→ Exercise goal
After finding the line with "TOTAL | GDP 2019: 436,720.0 -> 351,493.9" in the entries below, retype exactly each line from there through the line with "TOTAL | POPULATION: 12,810,569 -> 10,892,558", including that final line.

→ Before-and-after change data
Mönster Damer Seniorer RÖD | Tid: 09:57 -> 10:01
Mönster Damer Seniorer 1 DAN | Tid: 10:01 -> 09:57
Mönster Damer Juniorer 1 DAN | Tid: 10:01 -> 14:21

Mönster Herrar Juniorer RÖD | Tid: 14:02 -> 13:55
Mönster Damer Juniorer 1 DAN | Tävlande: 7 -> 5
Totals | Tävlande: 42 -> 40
---
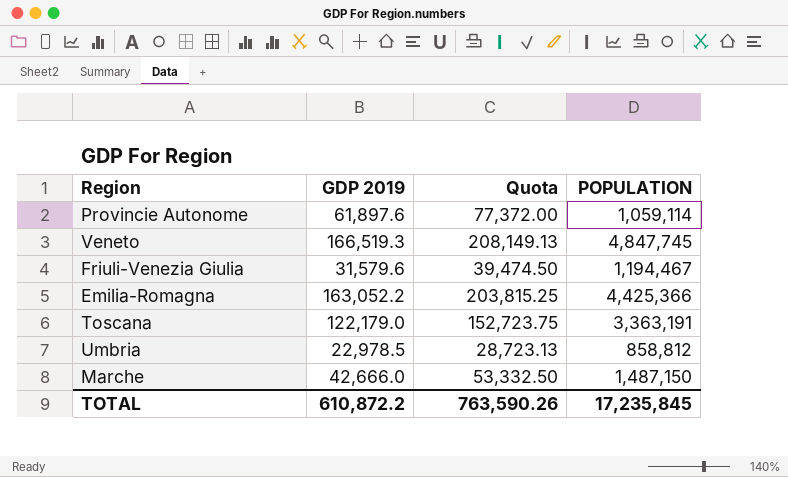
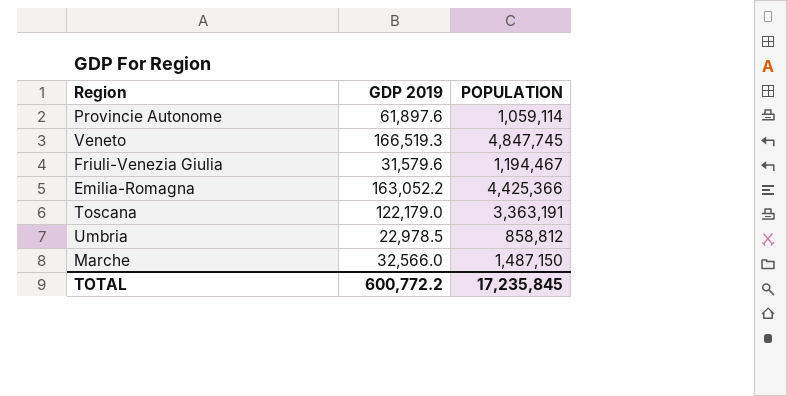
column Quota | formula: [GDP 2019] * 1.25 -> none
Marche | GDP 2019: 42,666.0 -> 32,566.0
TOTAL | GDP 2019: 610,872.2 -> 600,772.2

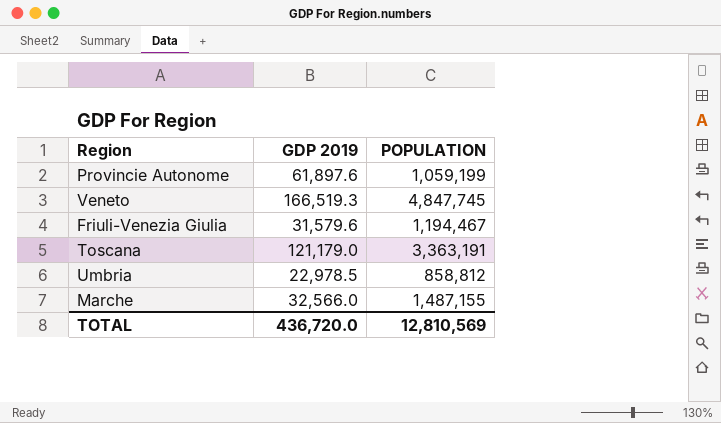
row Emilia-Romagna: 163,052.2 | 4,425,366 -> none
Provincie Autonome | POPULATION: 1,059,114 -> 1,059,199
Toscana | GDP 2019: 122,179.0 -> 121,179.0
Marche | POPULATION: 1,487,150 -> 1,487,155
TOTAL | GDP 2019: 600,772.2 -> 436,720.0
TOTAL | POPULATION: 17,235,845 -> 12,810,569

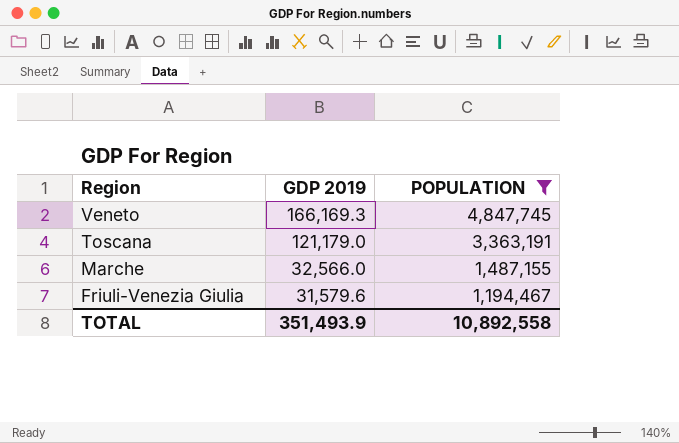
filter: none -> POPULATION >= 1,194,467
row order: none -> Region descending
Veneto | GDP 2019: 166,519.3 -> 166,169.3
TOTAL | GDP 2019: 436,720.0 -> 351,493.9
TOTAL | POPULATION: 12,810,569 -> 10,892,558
--
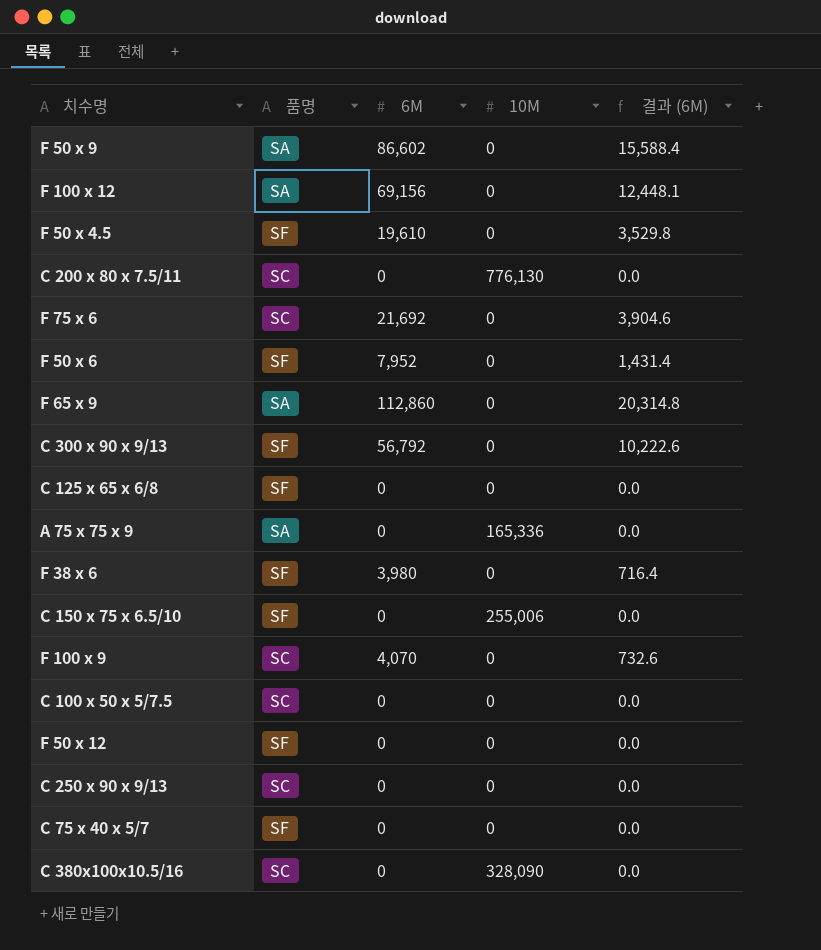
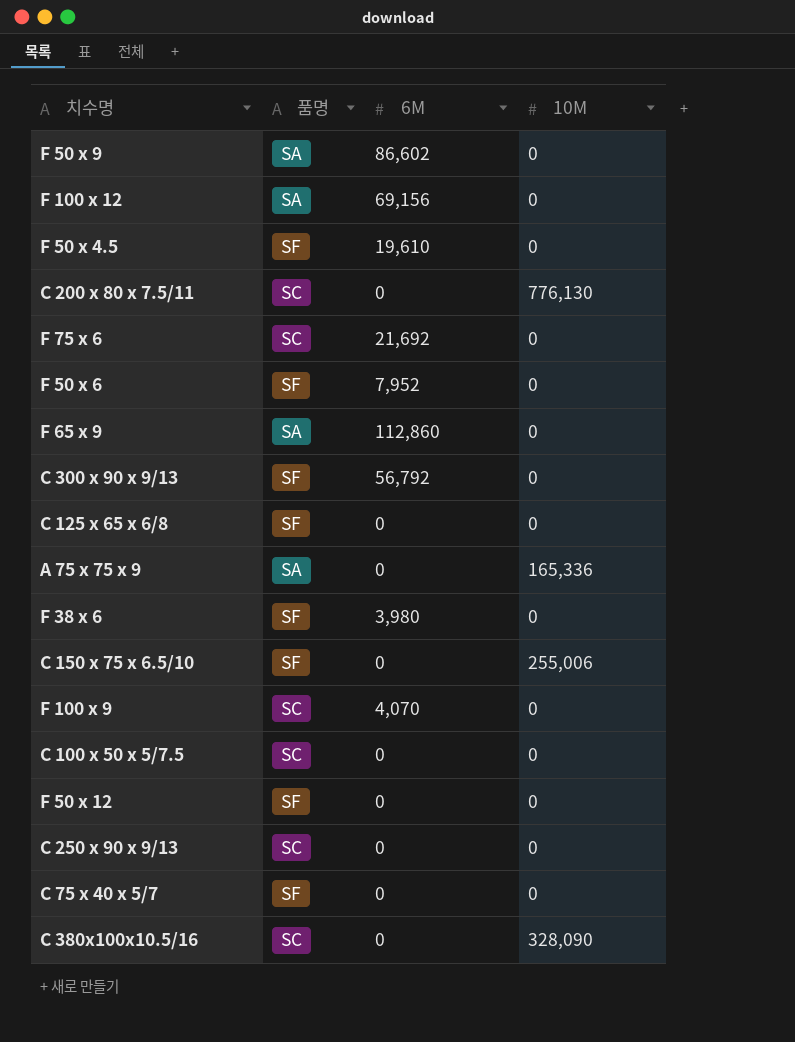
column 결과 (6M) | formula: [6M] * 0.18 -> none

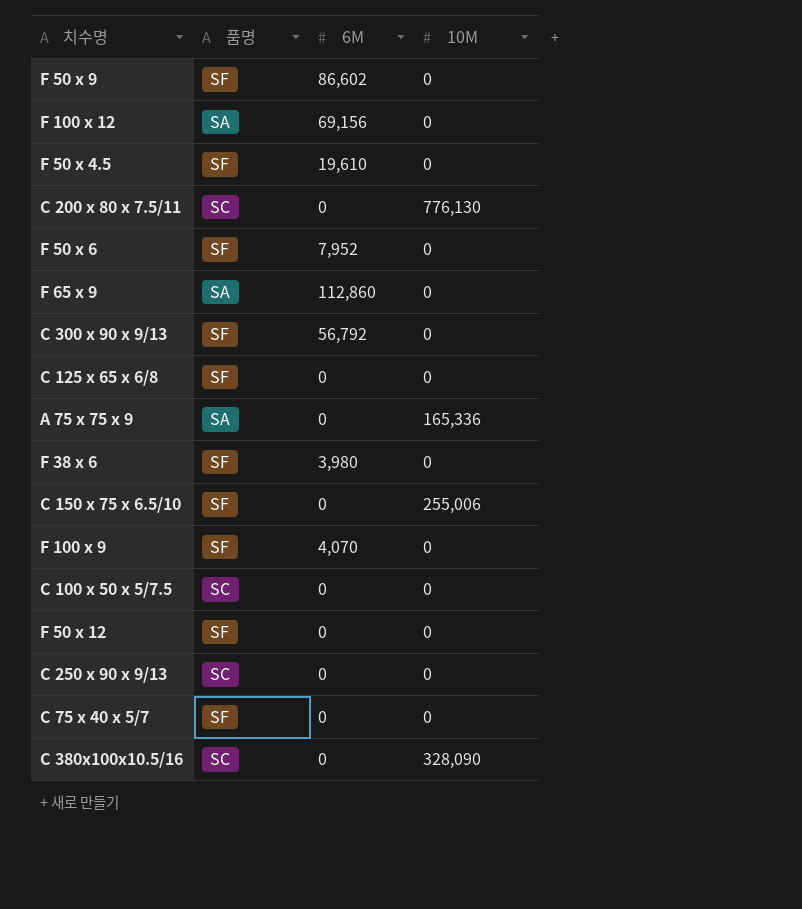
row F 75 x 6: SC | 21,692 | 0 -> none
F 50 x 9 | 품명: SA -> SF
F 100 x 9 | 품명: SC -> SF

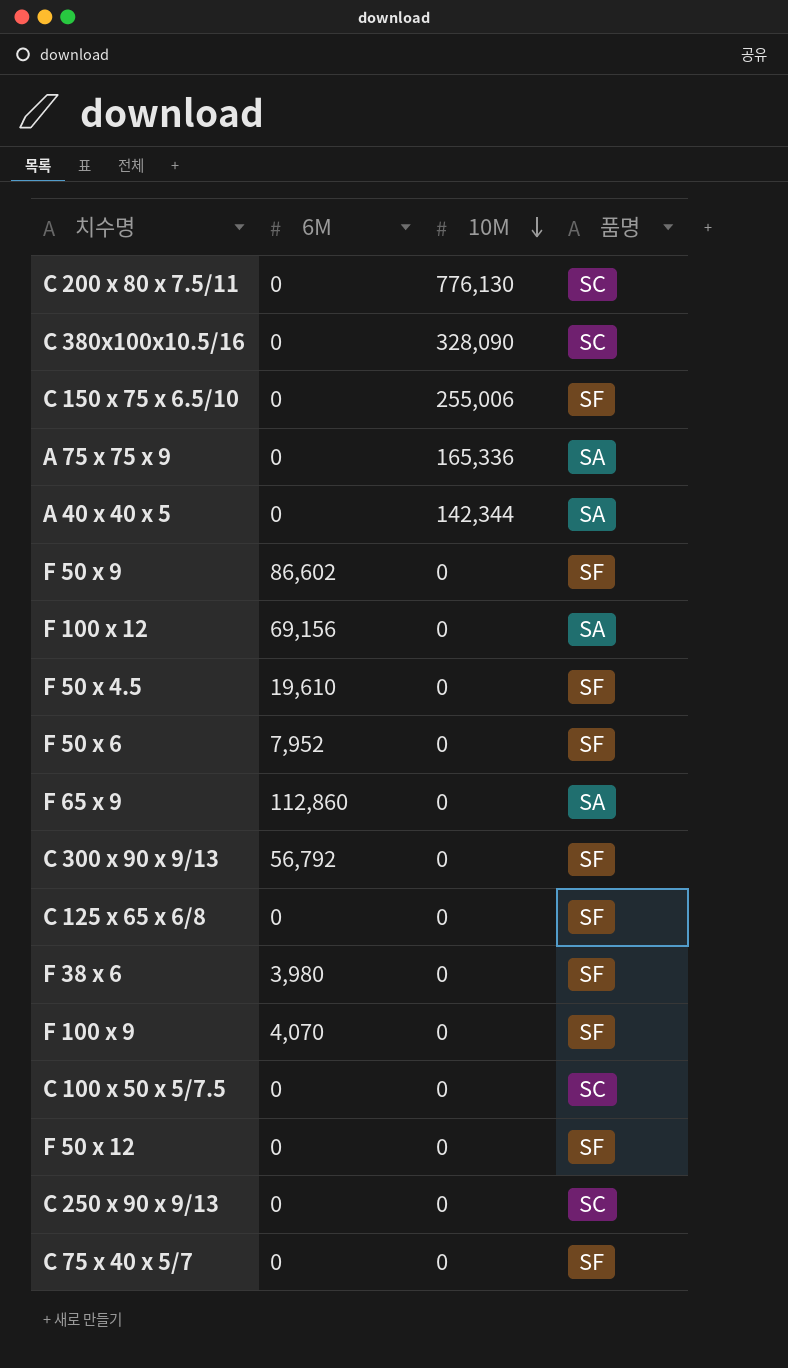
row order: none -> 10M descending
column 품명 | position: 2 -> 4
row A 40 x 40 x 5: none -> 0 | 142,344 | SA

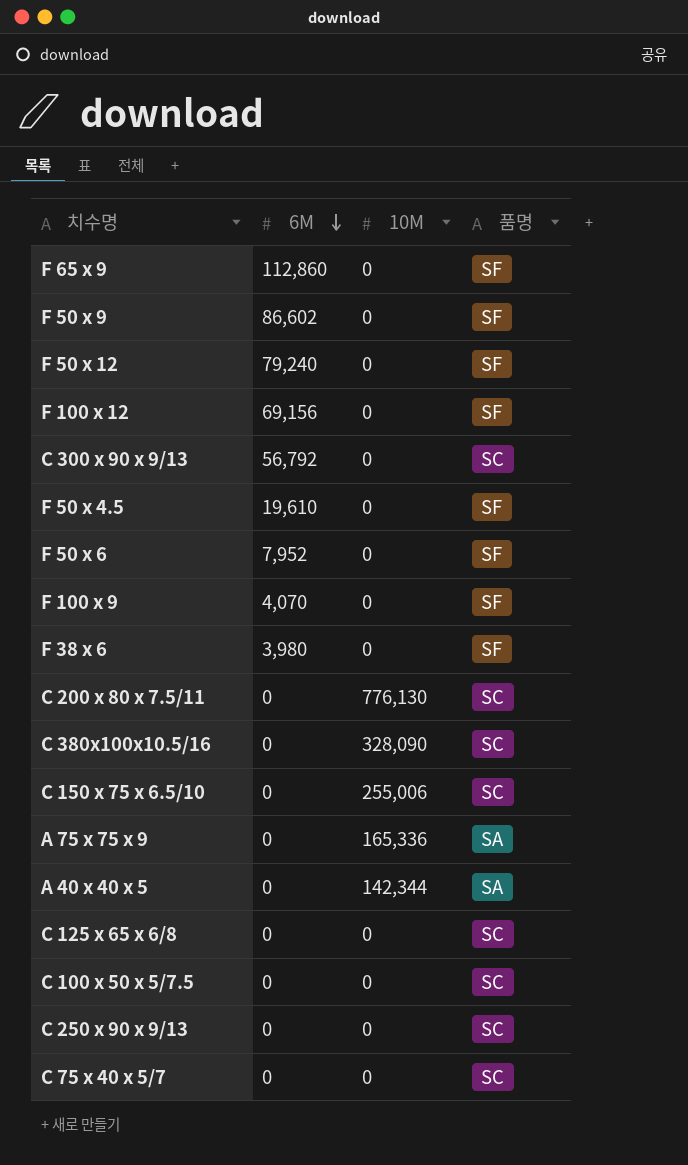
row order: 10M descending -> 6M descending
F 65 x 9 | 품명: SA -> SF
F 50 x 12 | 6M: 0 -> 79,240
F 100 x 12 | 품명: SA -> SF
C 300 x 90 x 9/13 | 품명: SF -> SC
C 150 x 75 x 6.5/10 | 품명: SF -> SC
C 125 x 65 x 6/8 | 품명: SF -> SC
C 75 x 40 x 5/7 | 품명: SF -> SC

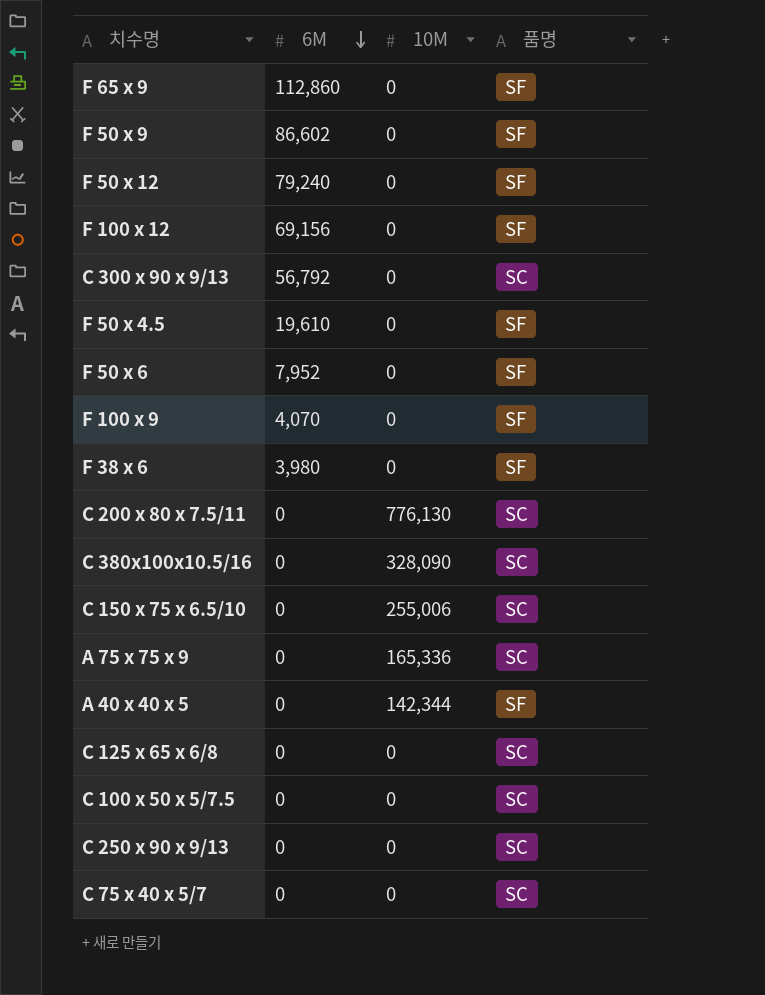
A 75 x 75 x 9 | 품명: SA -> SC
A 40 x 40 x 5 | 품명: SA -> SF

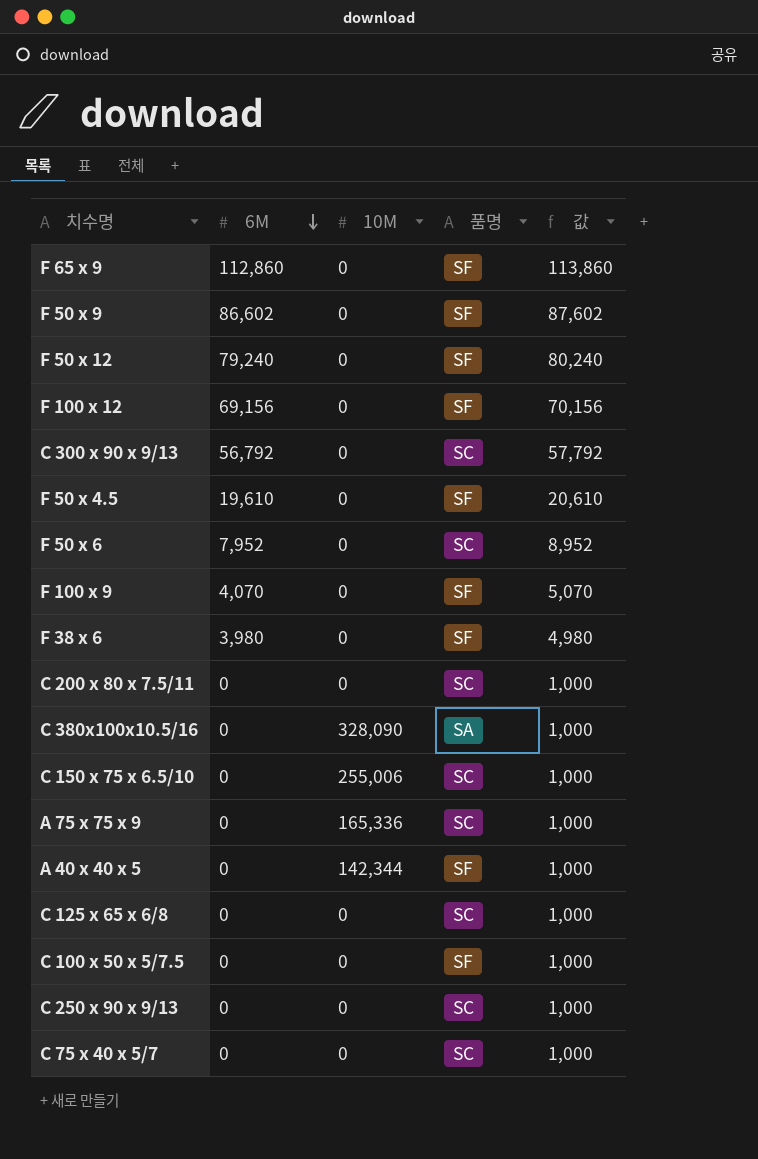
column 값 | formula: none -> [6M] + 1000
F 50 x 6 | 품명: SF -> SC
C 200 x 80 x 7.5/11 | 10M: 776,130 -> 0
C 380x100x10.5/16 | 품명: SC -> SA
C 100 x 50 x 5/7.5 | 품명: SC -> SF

→ Reply to the task
TOTAL | GDP 2019: 436,720.0 -> 351,493.9
TOTAL | POPULATION: 12,810,569 -> 10,892,558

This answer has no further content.